Предупреждение было своевременным. «Улица» представляла собой скользкий глиняный лоток, по которому бежали дождевые потоки. Мы поравнялись с ржаво-коричневыми жилищами этого поселка — невообразимо жалкими лачугами, часто ниже человеческого роста.
То прямо по воде, то скользя по вязкой грязи, мы все же достигли нижнего края бидонвиля. Если сверху вид этого поселка был неприятен, то со дна кратера — просто страшен. Вокруг нас громоздились одна на другую сотни зловонных берлог Махиеддина. День под сеткой дождя был сумеречно-желтым, ветер звенел и стучал ржавыми листами железа, от нагретой солнцем грязи вздымались мутные белесые испарения, а по узким проходам между лачугами брели, оступаясь и скользя, оборванные люди с землисто-серыми неподвижными лицами.
Нас окружили бледные полуголые ребятишки. Они не кричали, не бегали, не скакали. Они лишь переступали с ноги на ногу и глядели на нас грустными, старческими глазами.
Я вынул фотоаппарат, но щелкнуть не успел: чья-то рука схватила меня за плечо. Несколько человек, неизвестно откуда взявшихся, обступили меня.
— Зачем снимаешь?
— Да ведь мы журналисты! — прозвучал у меня за спиной голос моего знакомого.
— Из какой газеты?
— «Альже репюбликен».
Это успокоило их. Некоторые даже по собственной инициативе встали перед аппаратом.
— От вас тоже никакого проку, — презрительно бросил тот, кто спросил, зачем я снимаю. — Сколько раз приходили сюда, а все как было, так и остается. Вот, нате, снимайте!
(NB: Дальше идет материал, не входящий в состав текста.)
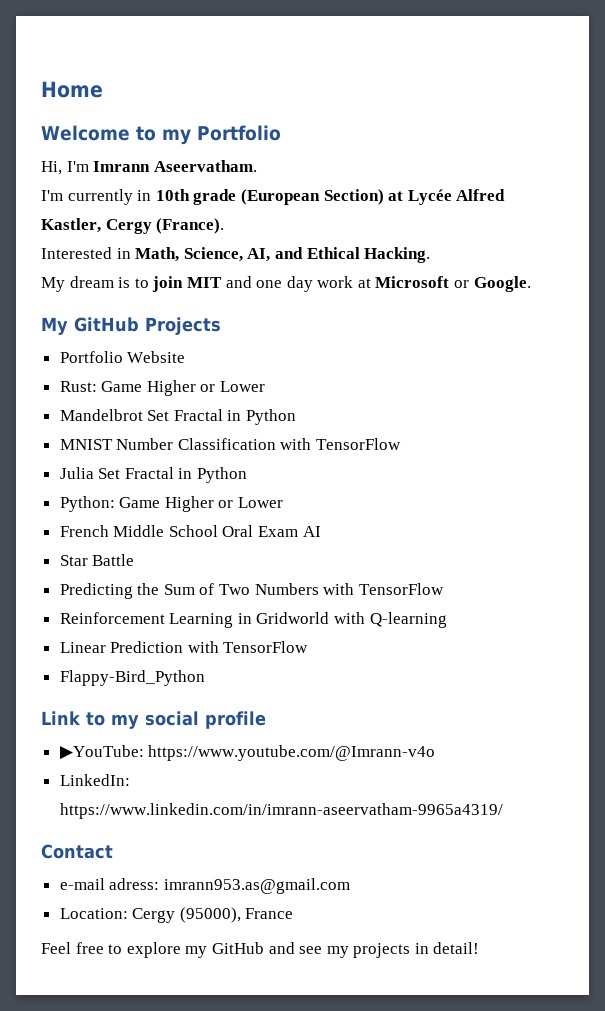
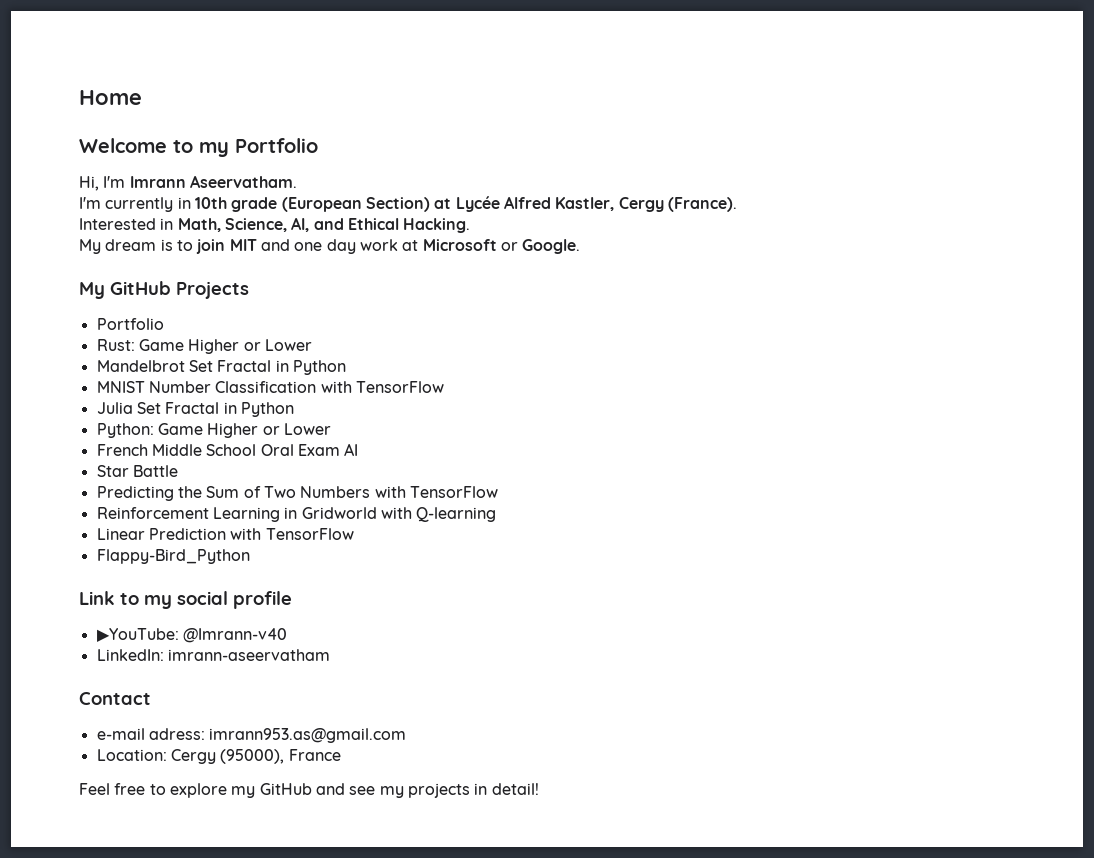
  My GitHub Projects
- Portfolio Website
+ Portfolio
- ▶YouTube: https://www.youtube.com/@Imrann-v4o
+ ▶YouTube: @Imrann-v40
- LinkedIn: https://www.linkedin.com/in/imrann-aseervatham-9965a4319/
+ LinkedIn: imrann-aseervatham

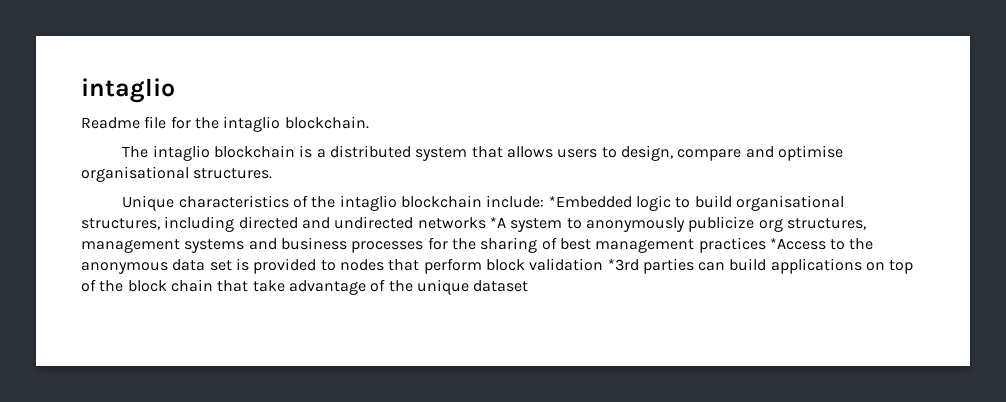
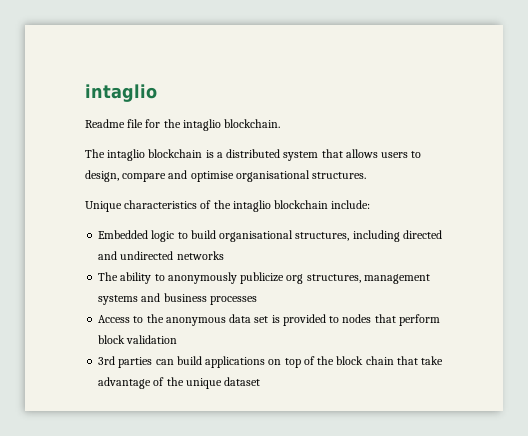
- Unique characteristics of the intaglio blockchain include: *Embedded logic to build organisational structures, including directed and undirected networks *A system to anonymously publicize org structures, management systems and business processes for the sharing of best management practices *Access to the anonymous data set is provided to nodes that perform block validation *3rd parties can build applications on top of the block chain that take advantage of the unique dataset
+ Unique characteristics of the intaglio blockchain include:
+ Embedded logic to build organisational structures, including directed and undirected networks
+ The ability to anonymously publicize org structures, management systems and business processes
+ Access to the anonymous data set is provided to nodes that perform block validation
+ 3rd parties can build applications on top of the block chain that take advantage of the unique dataset

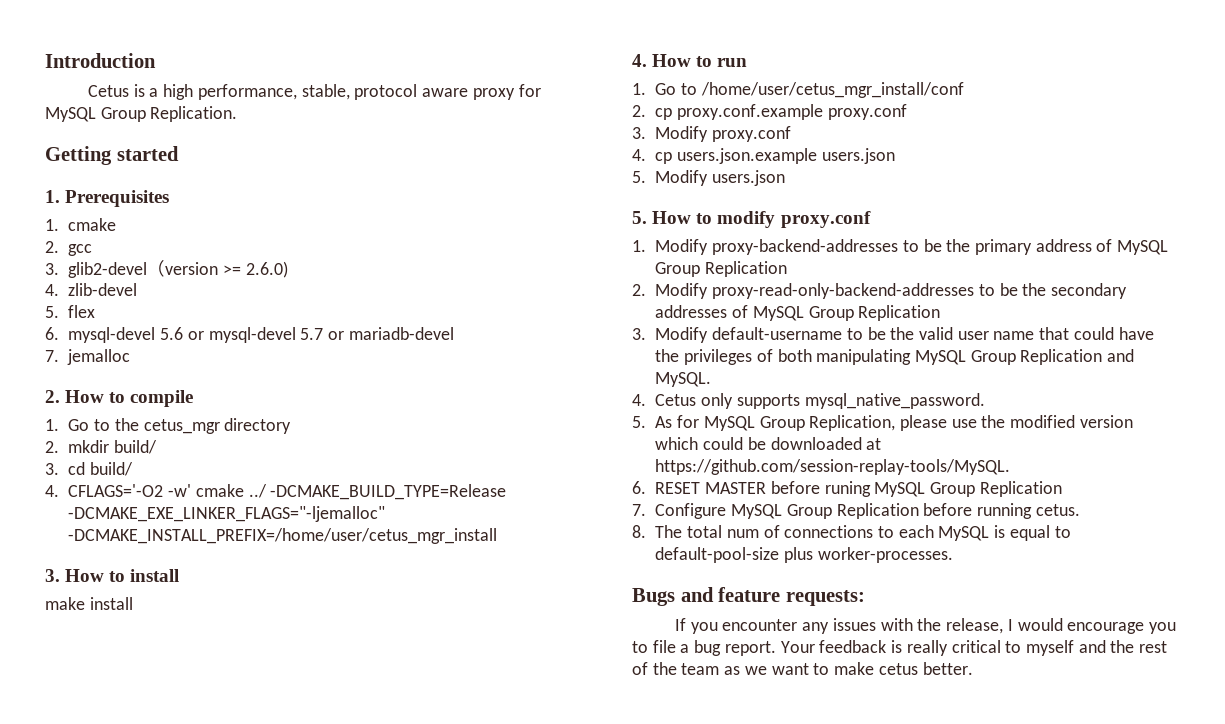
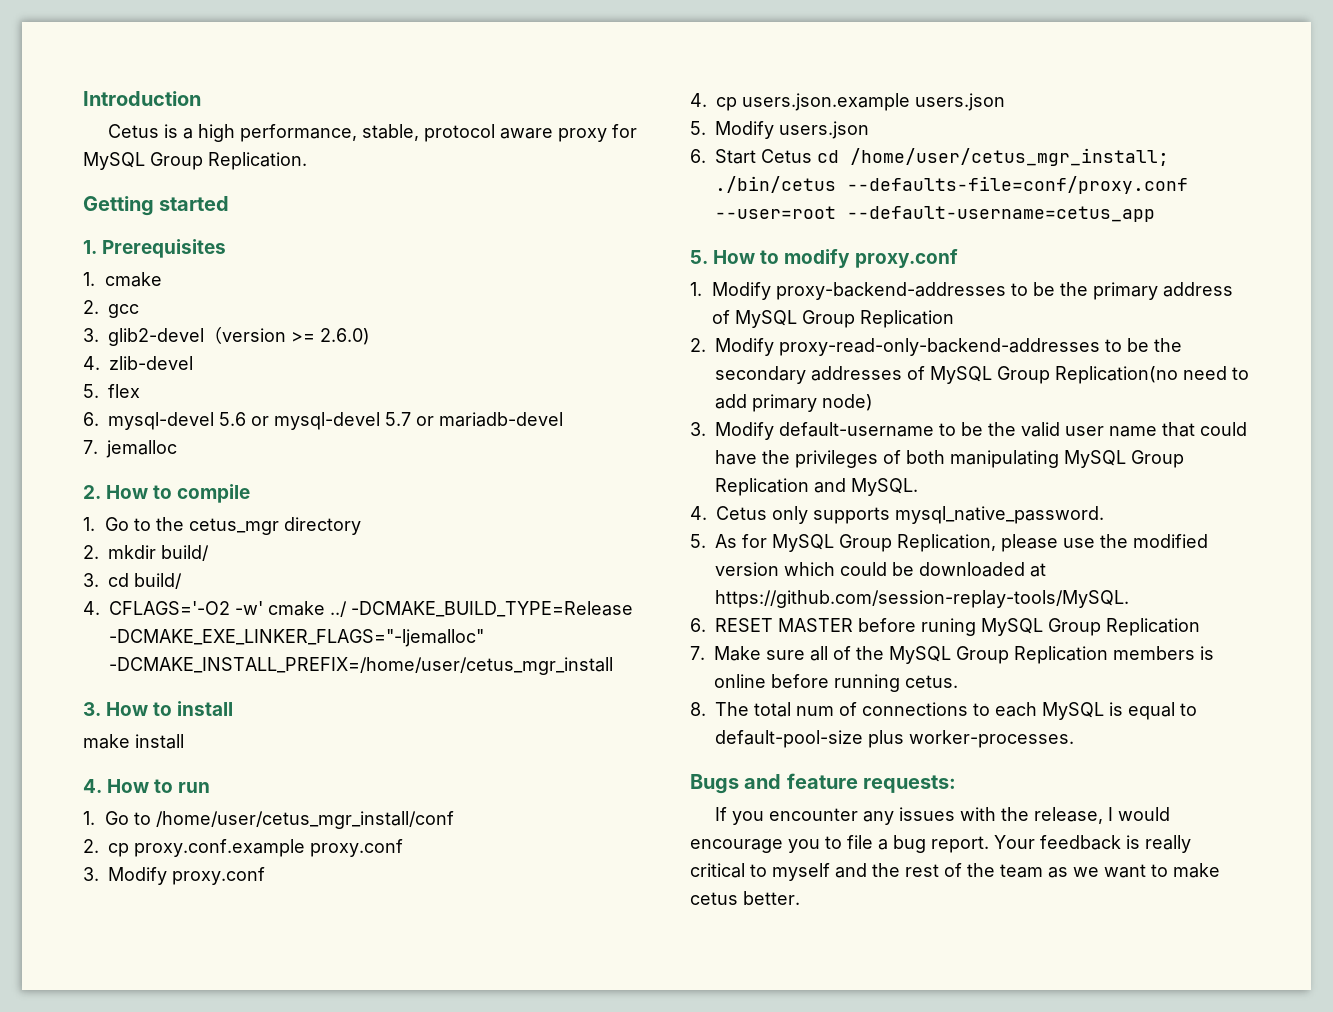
+ 6. Start Cetus cd /home/user/cetus_mgr_install; ./bin/cetus --defaults-file=conf/proxy.conf --user=root --default-username=cetus_app
- 2. Modify proxy-read-only-backend-addresses to be the secondary addresses of MySQL Group Replication
+ 2. Modify proxy-read-only-backend-addresses to be the secondary addresses of MySQL Group Replication(no need to add primary node)
- 7. Configure MySQL Group Replication before running cetus.
+ 7. Make sure all of the MySQL Group Replication members is online before running cetus.

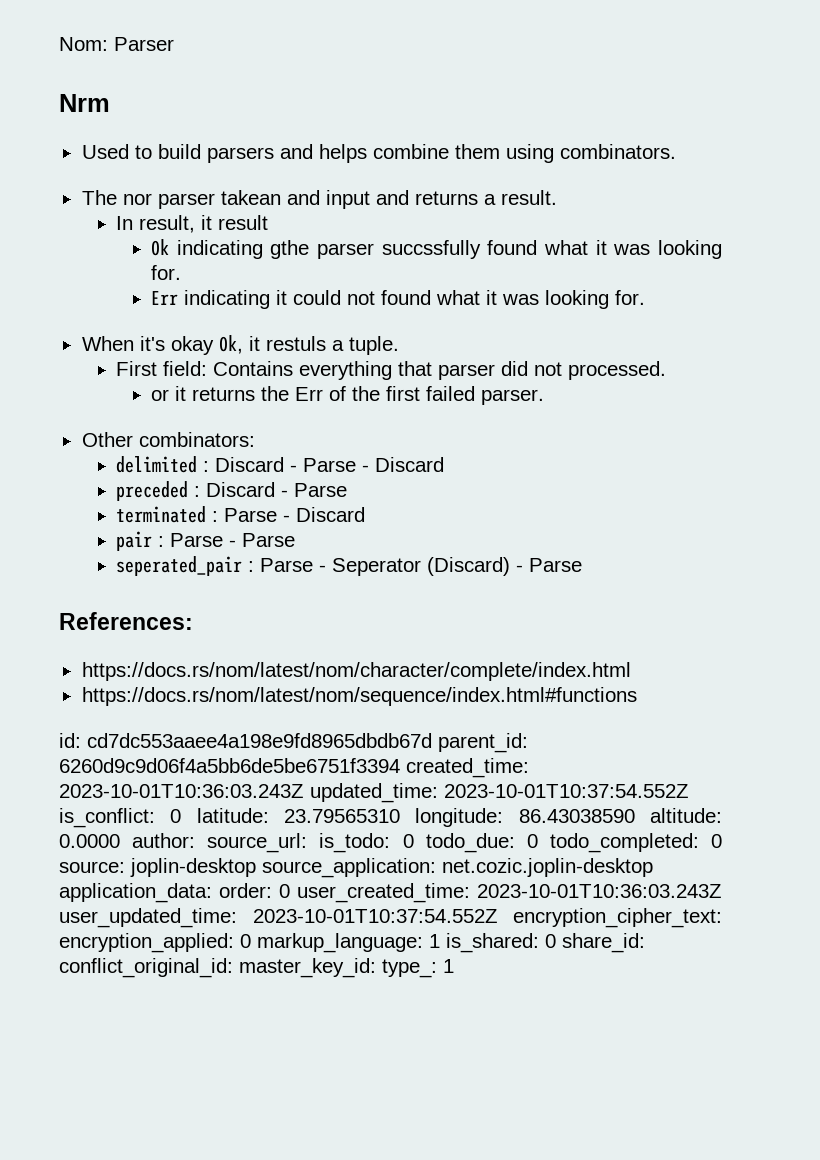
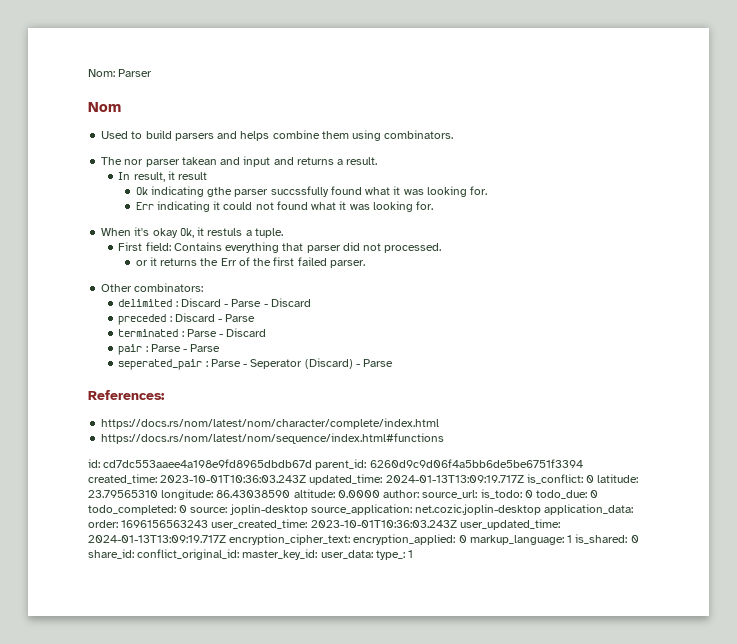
- Nrm
+ Nom
- id: cd7dc553aaee4a198e9fd8965dbdb67d parent_id: 6260d9c9d06f4a5bb6de5be6751f3394 created_time: 2023-10-01T10:36:03.243Z updated_time: 2023-10-01T10:37:54.552Z is_conflict: 0 latitude: 23.79565310 longitude: 86.43038590 altitude: 0.0000 author: source_url: is_todo: 0 todo_due: 0 todo_completed: 0 source: joplin-desktop source_application: net.cozic.joplin-desktop application_data: order: 0 user_created_time: 2023-10-01T10:36:03.243Z user_updated_time: 2023-10-01T10:37:54.552Z encryption_cipher_text: encryption_applied: 0 markup_language: 1 is_shared: 0 share_id: conflict_original_id: master_key_id: type_: 1
+ id: cd7dc553aaee4a198e9fd8965dbdb67d parent_id: 6260d9c9d06f4a5bb6de5be6751f3394 created_time: 2023-10-01T10:36:03.243Z updated_time: 2024-01-13T13:09:19.717Z is_conflict: 0 latitude: 23.79565310 longitude: 86.43038590 altitude: 0.0000 author: source_url: is_todo: 0 todo_due: 0 todo_completed: 0 source: joplin-desktop source_application: net.cozic.joplin-desktop application_data: order: 1696156563243 user_created_time: 2023-10-01T10:36:03.243Z user_updated_time: 2024-01-13T13:09:19.717Z encryption_cipher_text: encryption_applied: 0 markup_language: 1 is_shared: 0 share_id: conflict_original_id: master_key_id: user_data: type_: 1

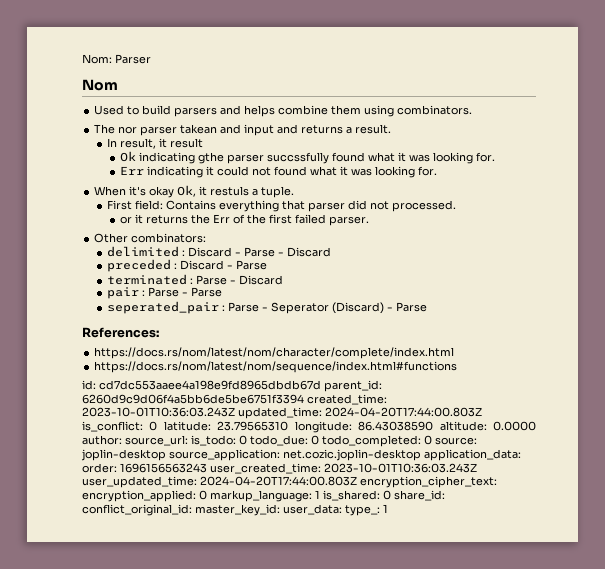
- id: cd7dc553aaee4a198e9fd8965dbdb67d parent_id: 6260d9c9d06f4a5bb6de5be6751f3394 created_time: 2023-10-01T10:36:03.243Z updated_time: 2024-01-13T13:09:19.717Z is_conflict: 0 latitude: 23.79565310 longitude: 86.43038590 altitude: 0.0000 author: source_url: is_todo: 0 todo_due: 0 todo_completed: 0 source: joplin-desktop source_application: net.cozic.joplin-desktop application_data: order: 1696156563243 user_created_time: 2023-10-01T10:36:03.243Z user_updated_time: 2024-01-13T13:09:19.717Z encryption_cipher_text: encryption_applied: 0 markup_language: 1 is_shared: 0 share_id: conflict_original_id: master_key_id: user_data: type_: 1
+ id: cd7dc553aaee4a198e9fd8965dbdb67d parent_id: 6260d9c9d06f4a5bb6de5be6751f3394 created_time: 2023-10-01T10:36:03.243Z updated_time: 2024-04-20T17:44:00.803Z is_conflict: 0 latitude: 23.79565310 longitude: 86.43038590 altitude: 0.0000 author: source_url: is_todo: 0 todo_due: 0 todo_completed: 0 source: joplin-desktop source_application: net.cozic.joplin-desktop application_data: order: 1696156563243 user_created_time: 2023-10-01T10:36:03.243Z user_updated_time: 2024-04-20T17:44:00.803Z encryption_cipher_text: encryption_applied: 0 markup_language: 1 is_shared: 0 share_id: conflict_original_id: master_key_id: user_data: type_: 1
С этими словами он пнул ногой дверь соседней лачуги. В углу на куче соломы сидела худенькая девочка, укачивая орущего у нее на руках младенца. На земляном полу трое оборванных ребятишек возились с грязным, облезлым котенком. Возле двери, скрестив ноги, сидел костлявый старик с поредевшей желтой бородой. Его мутные, незрячие глаза были устремлены в пространство, бесцветные губы шевелились, словно шепча молитву. Посередине лачуги над ящиком, заменявшим стол, склонилась пожилая женщина — она разламывала огрызки черствого хлеба и тщательно укладывала их в глиняную миску. Это занятие поглощало ее так, будто она готовила какое-то замысловатое блюдо, а не простое варево из объедков, добытых на помойке.